Unlike stock markets, there are no official Bitcoin exchanges. Instead, hundreds of Bitcoin exchanges operate 24/7 all over the world. Because there are no official exchanges, there’s no official Bitcoin price where the currency is known for its rapid and frequent price movements.
You can use Bitcoin to purchase almost anything online, from cars to travelling the world.
In December 2013, a Tesla model S was bought for 91.4 Bitcoins. The dealer continues to accept Bitcoin as a means of payment. They also managed to sell a Lamborghini Gallardo for 216.8 Bitcoin.
You can also pay for your travel using Bitcoins at www.cheapair.com. On November 2013, they announced that they are the first online travel agency to accept Bitcoins. With Bitcoins, you can purchase flights, hotels, car rentals, cruises, and even book the whole package.

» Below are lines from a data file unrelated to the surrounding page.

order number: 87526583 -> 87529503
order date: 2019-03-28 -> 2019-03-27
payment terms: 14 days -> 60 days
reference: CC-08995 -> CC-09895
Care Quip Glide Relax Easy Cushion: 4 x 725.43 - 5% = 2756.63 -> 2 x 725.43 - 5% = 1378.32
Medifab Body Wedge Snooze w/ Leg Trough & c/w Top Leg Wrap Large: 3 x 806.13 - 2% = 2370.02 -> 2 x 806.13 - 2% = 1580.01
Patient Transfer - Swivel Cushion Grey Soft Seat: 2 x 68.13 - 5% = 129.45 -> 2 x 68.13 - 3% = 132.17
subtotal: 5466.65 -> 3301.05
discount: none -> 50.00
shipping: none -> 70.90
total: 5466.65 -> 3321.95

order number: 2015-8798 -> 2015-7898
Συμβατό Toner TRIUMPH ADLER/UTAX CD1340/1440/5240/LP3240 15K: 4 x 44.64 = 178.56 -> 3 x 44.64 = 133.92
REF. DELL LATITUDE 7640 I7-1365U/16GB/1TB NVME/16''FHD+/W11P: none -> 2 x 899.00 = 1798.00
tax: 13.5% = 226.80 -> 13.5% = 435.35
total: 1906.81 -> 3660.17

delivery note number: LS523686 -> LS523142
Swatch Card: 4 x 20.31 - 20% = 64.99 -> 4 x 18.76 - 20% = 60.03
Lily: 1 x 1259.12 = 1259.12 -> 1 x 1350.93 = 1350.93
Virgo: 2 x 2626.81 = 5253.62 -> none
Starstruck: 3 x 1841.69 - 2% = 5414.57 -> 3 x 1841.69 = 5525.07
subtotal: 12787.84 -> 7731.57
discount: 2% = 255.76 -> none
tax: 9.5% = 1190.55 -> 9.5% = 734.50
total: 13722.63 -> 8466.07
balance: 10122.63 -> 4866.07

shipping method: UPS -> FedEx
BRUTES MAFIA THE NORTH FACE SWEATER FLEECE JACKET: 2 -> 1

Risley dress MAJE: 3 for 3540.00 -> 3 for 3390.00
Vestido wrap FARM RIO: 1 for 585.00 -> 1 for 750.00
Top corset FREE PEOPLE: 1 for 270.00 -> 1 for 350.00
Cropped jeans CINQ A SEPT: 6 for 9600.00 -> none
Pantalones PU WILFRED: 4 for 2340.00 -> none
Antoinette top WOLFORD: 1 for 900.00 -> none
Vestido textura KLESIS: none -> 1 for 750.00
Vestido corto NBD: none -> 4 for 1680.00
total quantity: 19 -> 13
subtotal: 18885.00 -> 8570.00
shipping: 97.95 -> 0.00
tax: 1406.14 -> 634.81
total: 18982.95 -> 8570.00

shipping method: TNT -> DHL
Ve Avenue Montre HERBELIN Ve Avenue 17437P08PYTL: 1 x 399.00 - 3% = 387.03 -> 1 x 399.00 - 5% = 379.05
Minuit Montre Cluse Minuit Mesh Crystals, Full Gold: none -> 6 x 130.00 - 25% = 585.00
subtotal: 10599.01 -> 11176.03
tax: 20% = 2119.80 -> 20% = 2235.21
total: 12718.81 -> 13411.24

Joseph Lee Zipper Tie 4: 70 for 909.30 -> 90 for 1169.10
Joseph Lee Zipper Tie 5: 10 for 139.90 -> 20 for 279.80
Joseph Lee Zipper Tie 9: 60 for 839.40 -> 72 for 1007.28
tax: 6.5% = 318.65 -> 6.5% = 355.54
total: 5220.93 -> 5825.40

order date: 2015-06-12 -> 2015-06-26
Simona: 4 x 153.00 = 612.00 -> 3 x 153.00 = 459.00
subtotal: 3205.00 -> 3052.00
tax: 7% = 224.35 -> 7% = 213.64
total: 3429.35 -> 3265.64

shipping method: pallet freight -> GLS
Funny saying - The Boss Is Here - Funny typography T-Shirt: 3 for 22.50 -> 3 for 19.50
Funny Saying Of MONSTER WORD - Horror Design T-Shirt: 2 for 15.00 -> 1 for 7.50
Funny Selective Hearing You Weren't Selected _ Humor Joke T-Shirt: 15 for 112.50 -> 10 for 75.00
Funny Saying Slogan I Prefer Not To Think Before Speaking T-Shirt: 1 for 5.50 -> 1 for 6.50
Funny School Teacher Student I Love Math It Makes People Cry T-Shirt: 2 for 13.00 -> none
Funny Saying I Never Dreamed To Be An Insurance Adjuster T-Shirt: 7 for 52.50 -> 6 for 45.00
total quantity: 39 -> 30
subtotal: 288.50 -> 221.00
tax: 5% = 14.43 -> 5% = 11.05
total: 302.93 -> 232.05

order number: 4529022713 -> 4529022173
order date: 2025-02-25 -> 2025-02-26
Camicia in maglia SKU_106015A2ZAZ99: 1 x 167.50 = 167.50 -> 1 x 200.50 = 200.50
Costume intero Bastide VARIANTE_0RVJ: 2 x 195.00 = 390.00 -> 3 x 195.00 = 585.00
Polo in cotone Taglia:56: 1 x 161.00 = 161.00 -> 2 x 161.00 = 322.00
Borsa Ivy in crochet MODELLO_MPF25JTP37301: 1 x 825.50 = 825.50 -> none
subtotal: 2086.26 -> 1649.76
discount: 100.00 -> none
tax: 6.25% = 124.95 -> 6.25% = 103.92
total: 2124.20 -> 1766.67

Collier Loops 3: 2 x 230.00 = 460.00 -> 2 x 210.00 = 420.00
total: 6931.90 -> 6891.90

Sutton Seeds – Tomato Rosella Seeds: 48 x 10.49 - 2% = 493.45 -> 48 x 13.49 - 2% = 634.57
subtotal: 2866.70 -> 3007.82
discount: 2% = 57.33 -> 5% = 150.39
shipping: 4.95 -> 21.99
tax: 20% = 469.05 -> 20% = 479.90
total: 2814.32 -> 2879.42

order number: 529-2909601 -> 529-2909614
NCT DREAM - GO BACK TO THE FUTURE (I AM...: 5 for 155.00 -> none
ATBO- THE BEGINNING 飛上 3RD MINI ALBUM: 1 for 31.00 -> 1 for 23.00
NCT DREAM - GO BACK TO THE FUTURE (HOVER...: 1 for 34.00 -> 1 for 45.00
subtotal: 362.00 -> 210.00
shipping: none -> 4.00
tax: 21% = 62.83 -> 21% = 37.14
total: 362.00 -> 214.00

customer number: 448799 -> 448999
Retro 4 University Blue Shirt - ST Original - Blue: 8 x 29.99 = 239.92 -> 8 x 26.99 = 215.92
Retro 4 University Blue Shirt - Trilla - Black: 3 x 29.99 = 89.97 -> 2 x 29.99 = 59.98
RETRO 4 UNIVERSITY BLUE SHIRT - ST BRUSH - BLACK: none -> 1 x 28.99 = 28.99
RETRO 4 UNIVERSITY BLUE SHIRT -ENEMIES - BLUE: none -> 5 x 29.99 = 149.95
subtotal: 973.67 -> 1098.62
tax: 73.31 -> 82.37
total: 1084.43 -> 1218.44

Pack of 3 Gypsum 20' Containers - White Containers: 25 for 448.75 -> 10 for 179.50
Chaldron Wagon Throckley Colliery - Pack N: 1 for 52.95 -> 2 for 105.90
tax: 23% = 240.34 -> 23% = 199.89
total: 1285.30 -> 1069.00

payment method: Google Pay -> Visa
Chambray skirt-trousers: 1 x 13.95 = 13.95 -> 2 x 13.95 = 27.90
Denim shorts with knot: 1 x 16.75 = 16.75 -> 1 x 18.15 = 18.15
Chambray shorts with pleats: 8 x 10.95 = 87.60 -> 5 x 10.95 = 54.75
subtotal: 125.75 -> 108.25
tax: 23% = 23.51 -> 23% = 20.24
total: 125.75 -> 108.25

Cryptocurrency also allows you to give back to society through crowd funding. You can be part of someone’s success story by donating to a crypto crowd funding project. Companies like Lighthouse built their crowd funding platform using Bitcoins.
There are benefits of donating through this system. You will not be charged for your donation and funds will not be released unless the project meets its criteria. You can also withdraw from the campaign before its completion. With crowd funding, you have complete control over the donation.
There are many reasons why you should use cryptocurrency. It is secure and is run through a decentralized network. It is also considered as a potential investment vehicle, which may bring huge returns.
Cryptocurrency transactions are fast and global. Transactions are broadcasted immediately in the network and are confirmed within minutes. Since a global network of computers manages the transactions, they do not take into account your physical location. You to send your cryptocurrency to the person next door or to anyone on the other side of the world.
Since currencies are in controlled supply, there is a high chance that the value of the currencies appreciates over time.
With cryptocurrency, you have more control of what is going on in your account and how the system works and operate. This is because of the decentralized network of peers that keeps a consensus on transactions made and account balances. Unlike your physical bank account, This system cannot be changed and controlled by people you don’t see and governed by rules you don’t even know. However, it is necessary that the security of the account is maintained therefore, there are many authentication methods being implemented. The records of all the transactions are preserved over the network so it is easy to review the transactions.